── The data ──

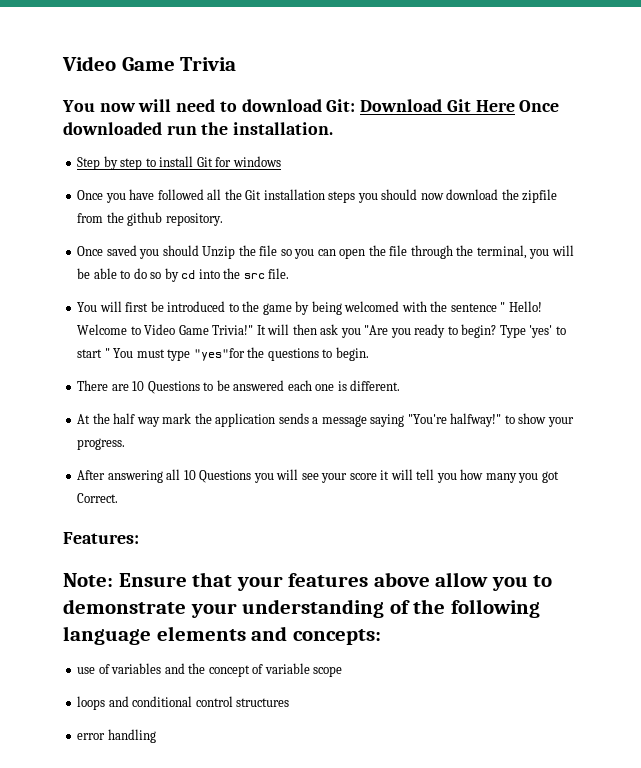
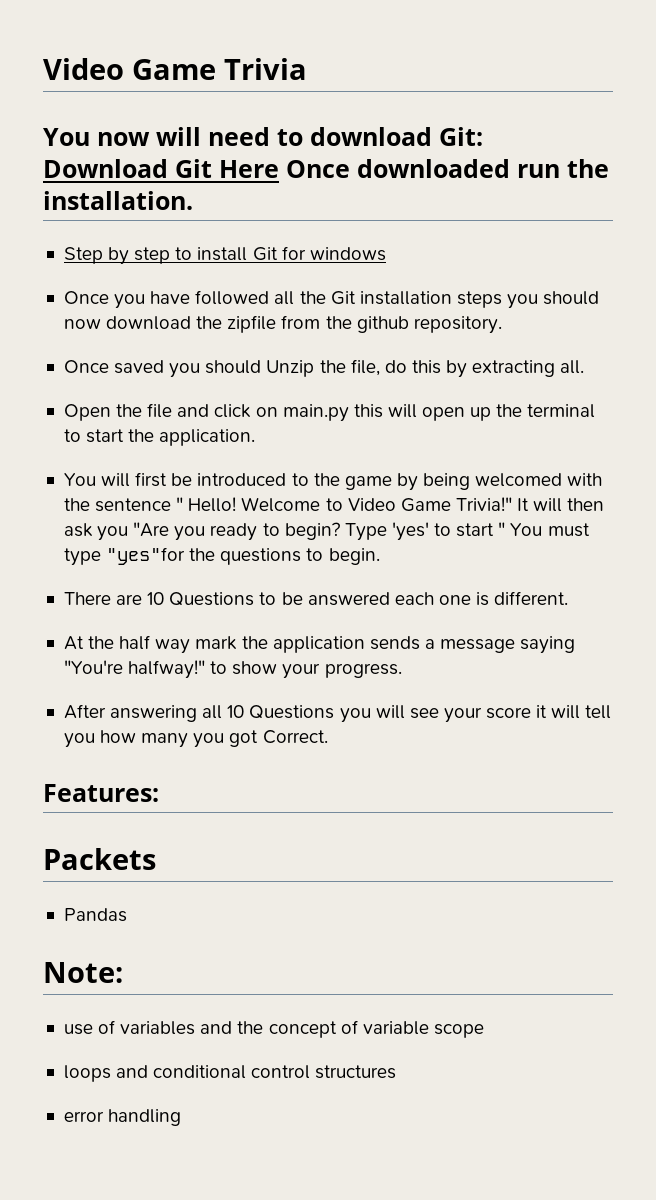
- Once saved you should Unzip the file so you can open the file through the terminal, you will be able to do so by cd into the src file.
+ Once saved you should Unzip the file, do this by extracting all.
+ Open the file and click on main.py this will open up the terminal to start the application.
+ Packets
+ Pandas
- Note: Ensure that your features above allow you to demonstrate your understanding of the following language elements and concepts:
+ Note:

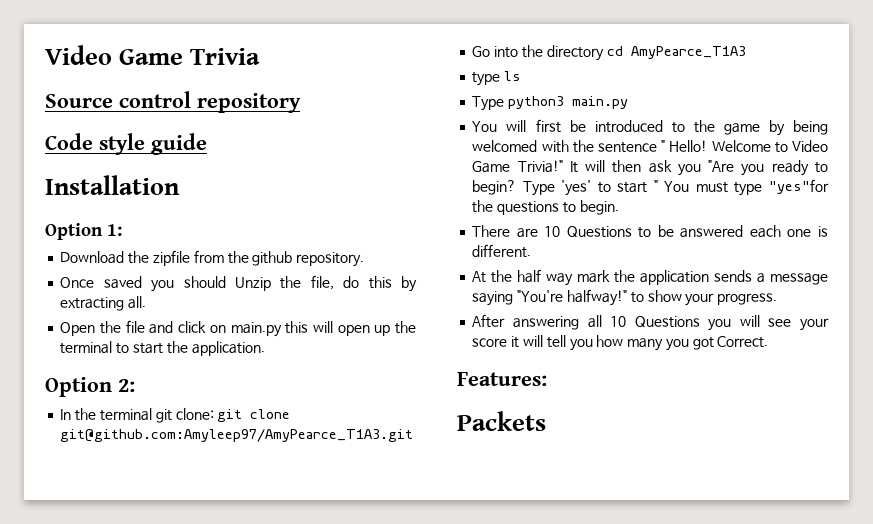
- You now will need to download Git: Download Git Here Once downloaded run the installation.
- Step by step to install Git for windows
- Once you have followed all the Git installation steps you should now download the zipfile from the github repository.
+ Source control repository
+ Code style guide
+ Installation
+ Option 1:
+ Download the zipfile from the github repository.
+ Option 2:
+ In the terminal git clone: git clone git@github.com:Amyleep97/AmyPearce_T1A3.git
+ Go into the directory cd AmyPearce_T1A3
+ type ls
+ Type python3 main.py
- Pandas
- Note:
- use of variables and the concept of variable scope
- loops and conditional control structures
- error handling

───

> **Problem details**: For this exercise, find all lines in the records containing the word "saved" and copy them.

> **Response for this exercise**:
- Once saved you should Unzip the file so you can open the file through the terminal, you will be able to do so by cd into the src file.
+ Once saved you should Unzip the file, do this by extracting all.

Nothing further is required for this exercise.